● **Exercise data**
::::::::::
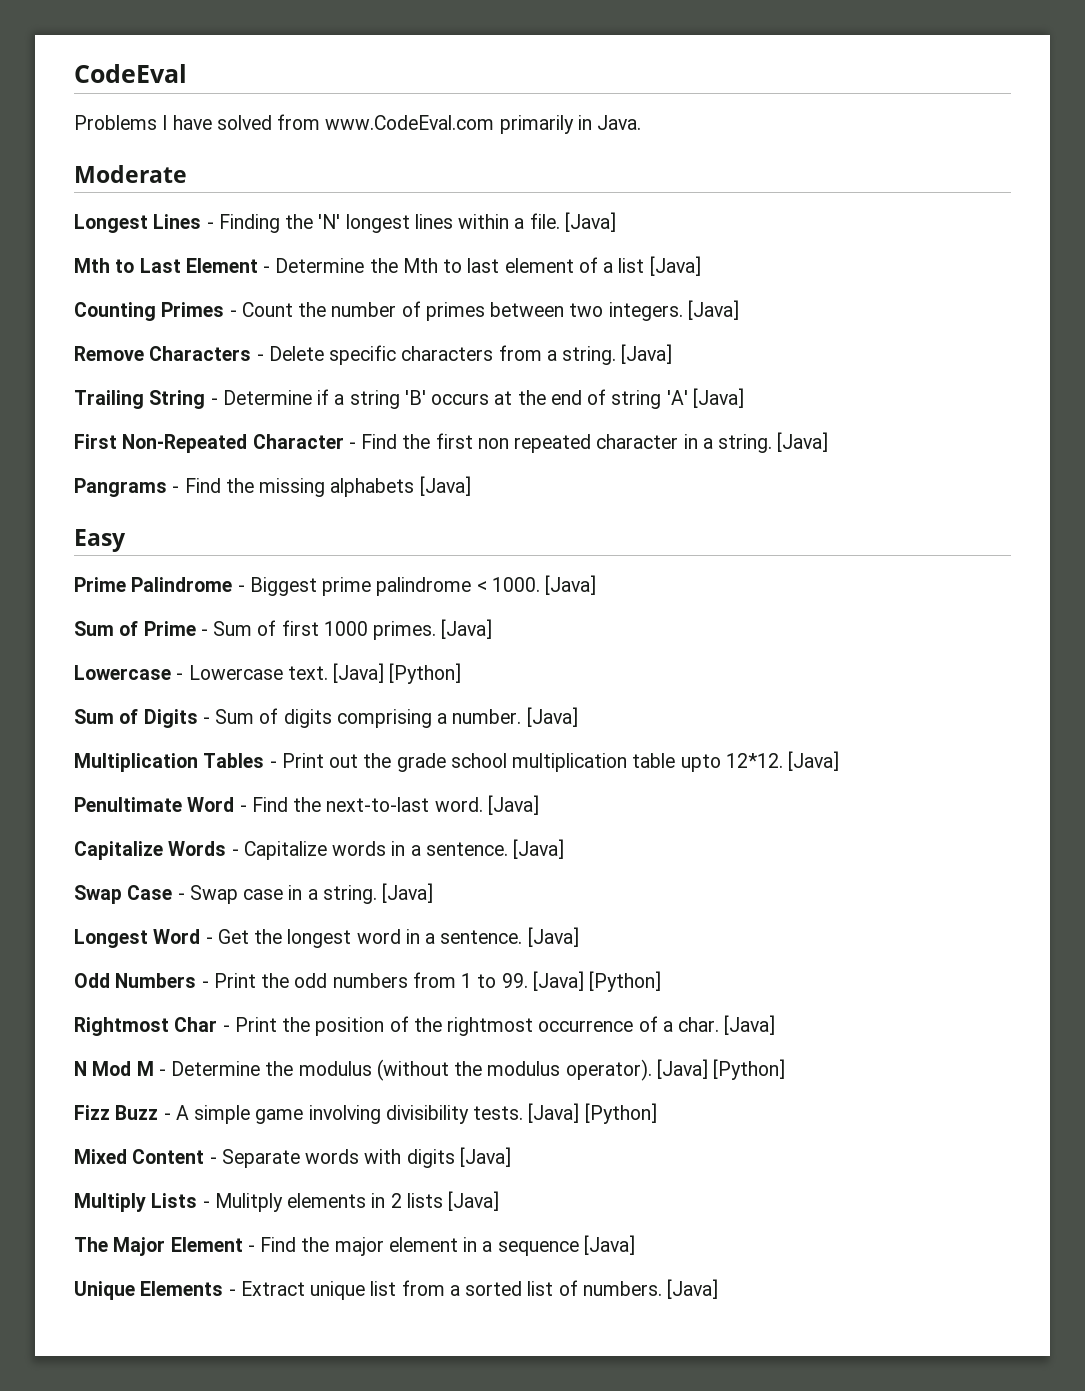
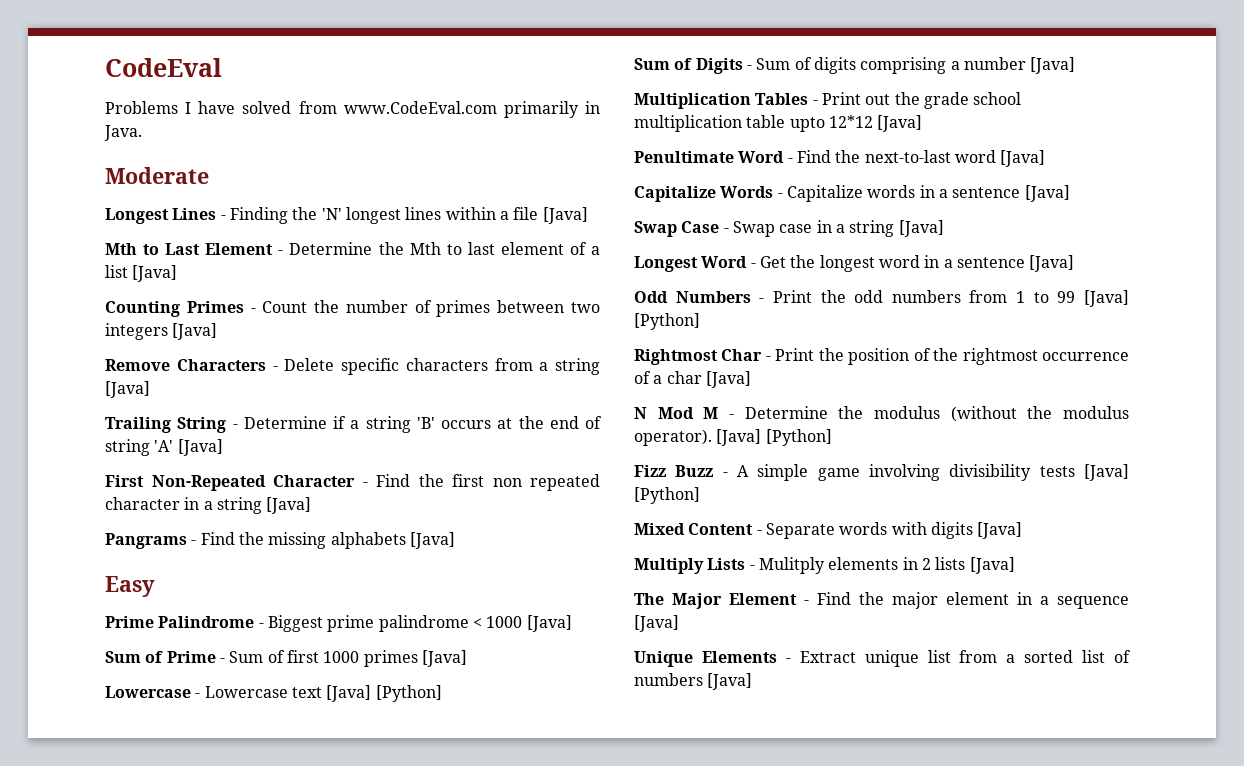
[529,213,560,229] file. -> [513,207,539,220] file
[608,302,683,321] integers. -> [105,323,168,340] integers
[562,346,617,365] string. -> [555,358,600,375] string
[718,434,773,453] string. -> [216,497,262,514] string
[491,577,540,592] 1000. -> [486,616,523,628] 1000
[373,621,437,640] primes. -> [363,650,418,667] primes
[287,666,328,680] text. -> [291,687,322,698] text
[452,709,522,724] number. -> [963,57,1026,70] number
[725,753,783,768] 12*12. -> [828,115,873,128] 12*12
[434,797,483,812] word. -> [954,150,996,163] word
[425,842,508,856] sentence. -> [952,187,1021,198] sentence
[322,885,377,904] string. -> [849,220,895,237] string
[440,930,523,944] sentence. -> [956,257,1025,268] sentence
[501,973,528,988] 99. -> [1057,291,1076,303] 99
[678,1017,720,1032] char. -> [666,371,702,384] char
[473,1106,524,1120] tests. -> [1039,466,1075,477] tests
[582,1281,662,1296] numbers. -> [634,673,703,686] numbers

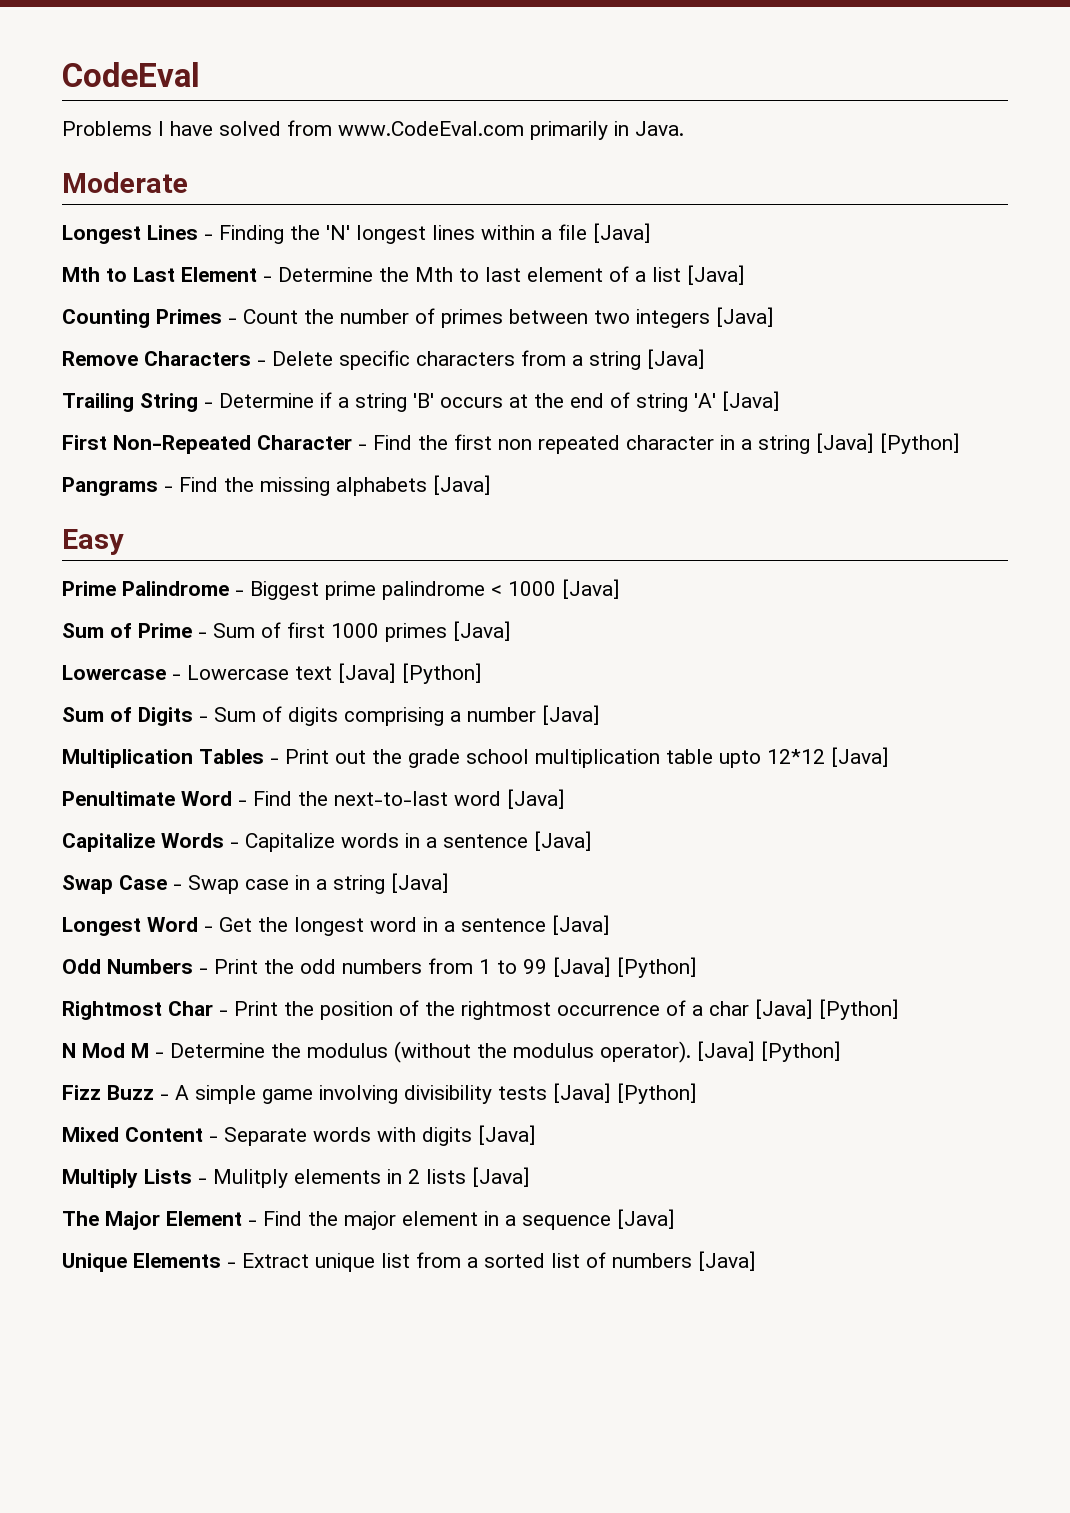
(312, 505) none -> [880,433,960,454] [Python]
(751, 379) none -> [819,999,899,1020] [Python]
::::::::::
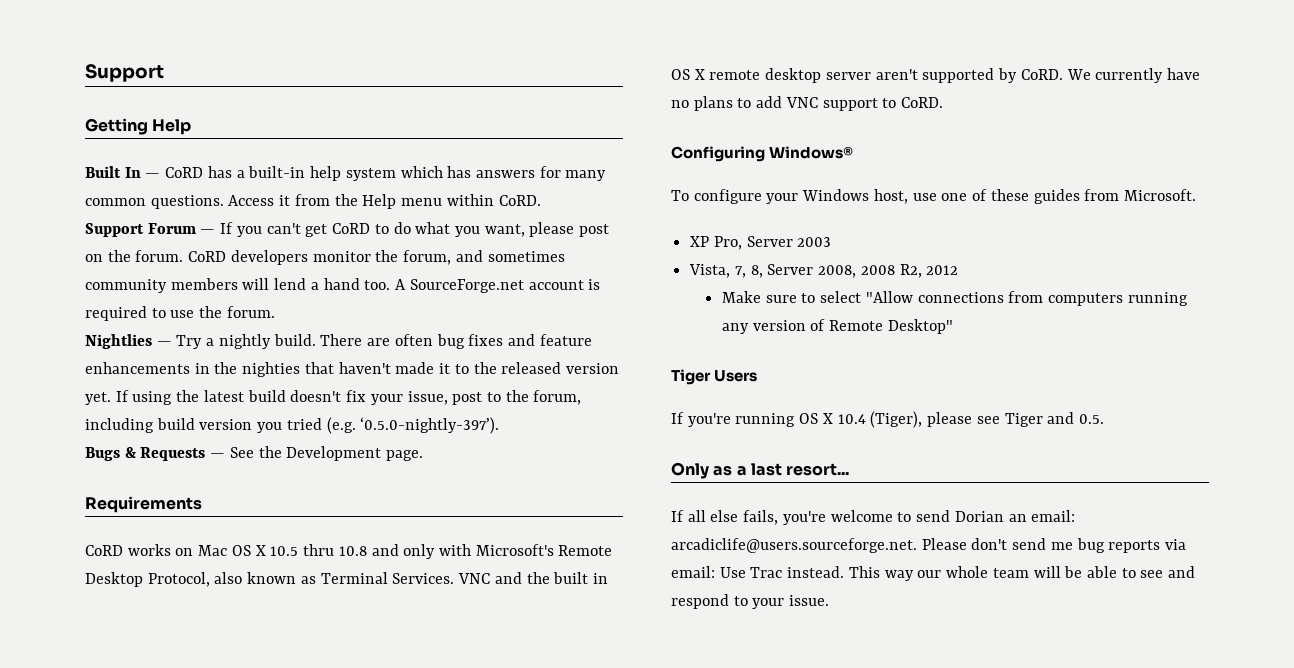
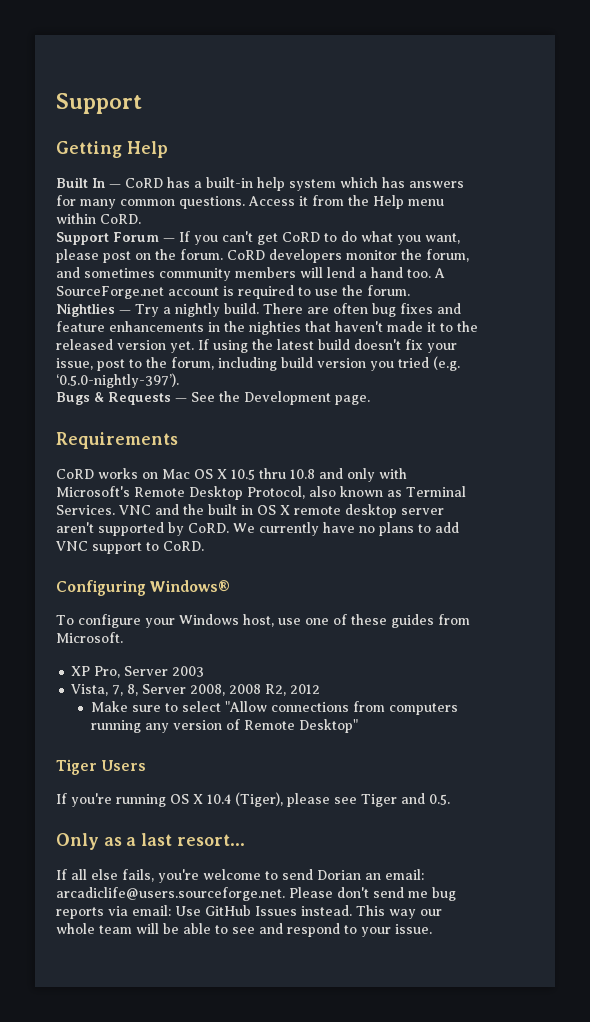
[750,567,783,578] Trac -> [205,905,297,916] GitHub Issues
::::::::::
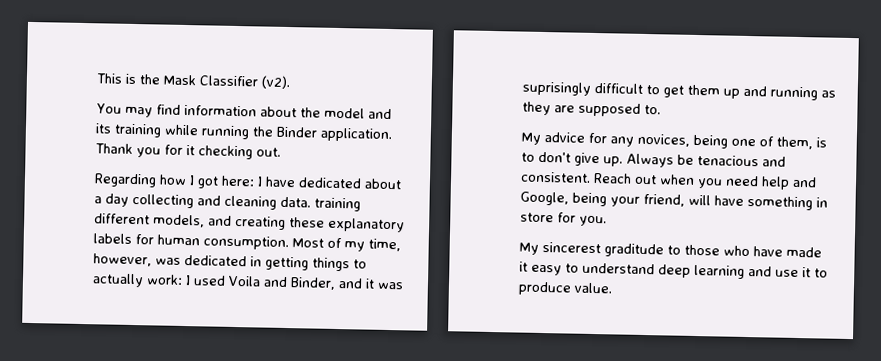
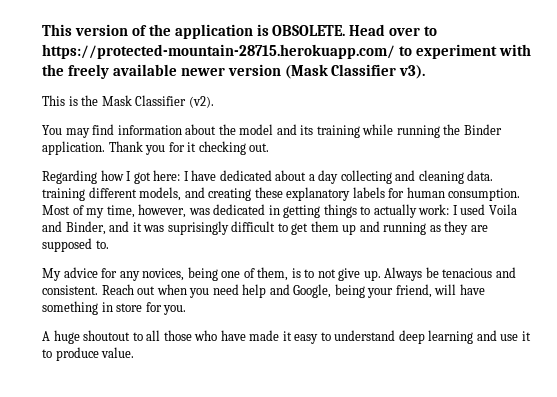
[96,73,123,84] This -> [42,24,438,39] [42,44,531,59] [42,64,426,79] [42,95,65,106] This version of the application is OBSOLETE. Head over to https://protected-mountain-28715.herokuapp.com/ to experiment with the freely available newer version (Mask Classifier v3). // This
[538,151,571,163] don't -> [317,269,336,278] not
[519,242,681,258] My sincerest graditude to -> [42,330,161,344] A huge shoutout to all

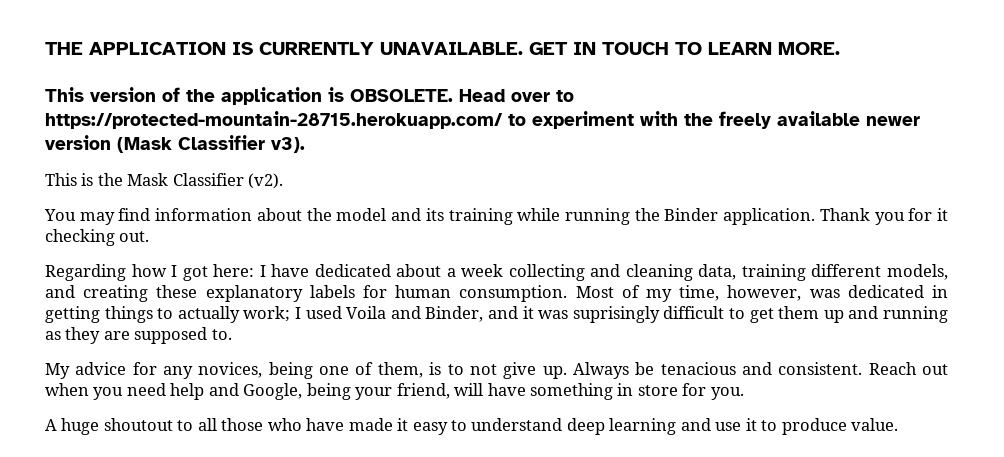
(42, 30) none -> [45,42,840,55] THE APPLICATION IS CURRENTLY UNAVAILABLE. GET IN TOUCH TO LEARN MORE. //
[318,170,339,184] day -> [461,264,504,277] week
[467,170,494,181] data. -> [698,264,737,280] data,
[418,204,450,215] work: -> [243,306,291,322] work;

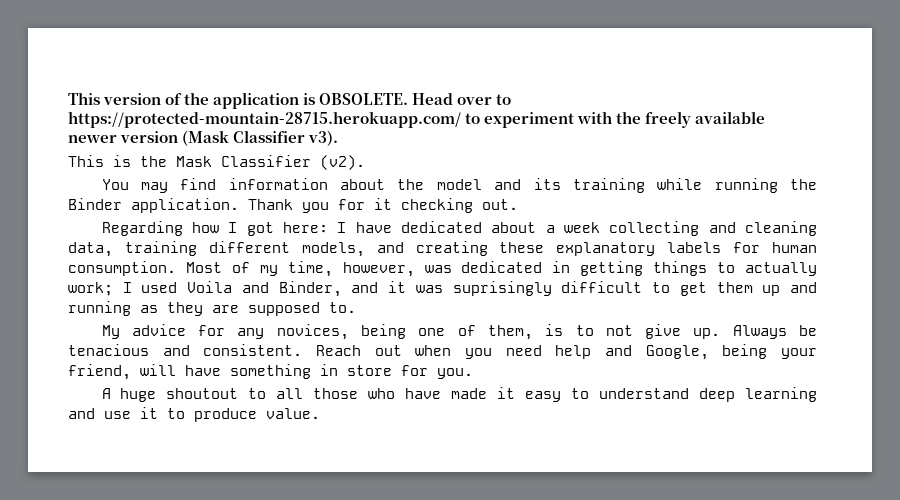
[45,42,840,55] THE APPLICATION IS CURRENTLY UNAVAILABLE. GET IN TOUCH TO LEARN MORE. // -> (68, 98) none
::::::::::
● **Directions for this task**
The lines above starting at the one that holds "[529,213,560,229] file. ->" and ending at the one that holds "(751, 379) none" are to be written out exactly, ends included, and no pictures are to be copied.

● **Exercise solution**
[529,213,560,229] file. -> [513,207,539,220] file
[608,302,683,321] integers. -> [105,323,168,340] integers
[562,346,617,365] string. -> [555,358,600,375] string
[718,434,773,453] string. -> [216,497,262,514] string
[491,577,540,592] 1000. -> [486,616,523,628] 1000
[373,621,437,640] primes. -> [363,650,418,667] primes
[287,666,328,680] text. -> [291,687,322,698] text
[452,709,522,724] number. -> [963,57,1026,70] number
[725,753,783,768] 12*12. -> [828,115,873,128] 12*12
[434,797,483,812] word. -> [954,150,996,163] word
[425,842,508,856] sentence. -> [952,187,1021,198] sentence
[322,885,377,904] string. -> [849,220,895,237] string
[440,930,523,944] sentence. -> [956,257,1025,268] sentence
[501,973,528,988] 99. -> [1057,291,1076,303] 99
[678,1017,720,1032] char. -> [666,371,702,384] char
[473,1106,524,1120] tests. -> [1039,466,1075,477] tests
[582,1281,662,1296] numbers. -> [634,673,703,686] numbers

(312, 505) none -> [880,433,960,454] [Python]
(751, 379) none -> [819,999,899,1020] [Python]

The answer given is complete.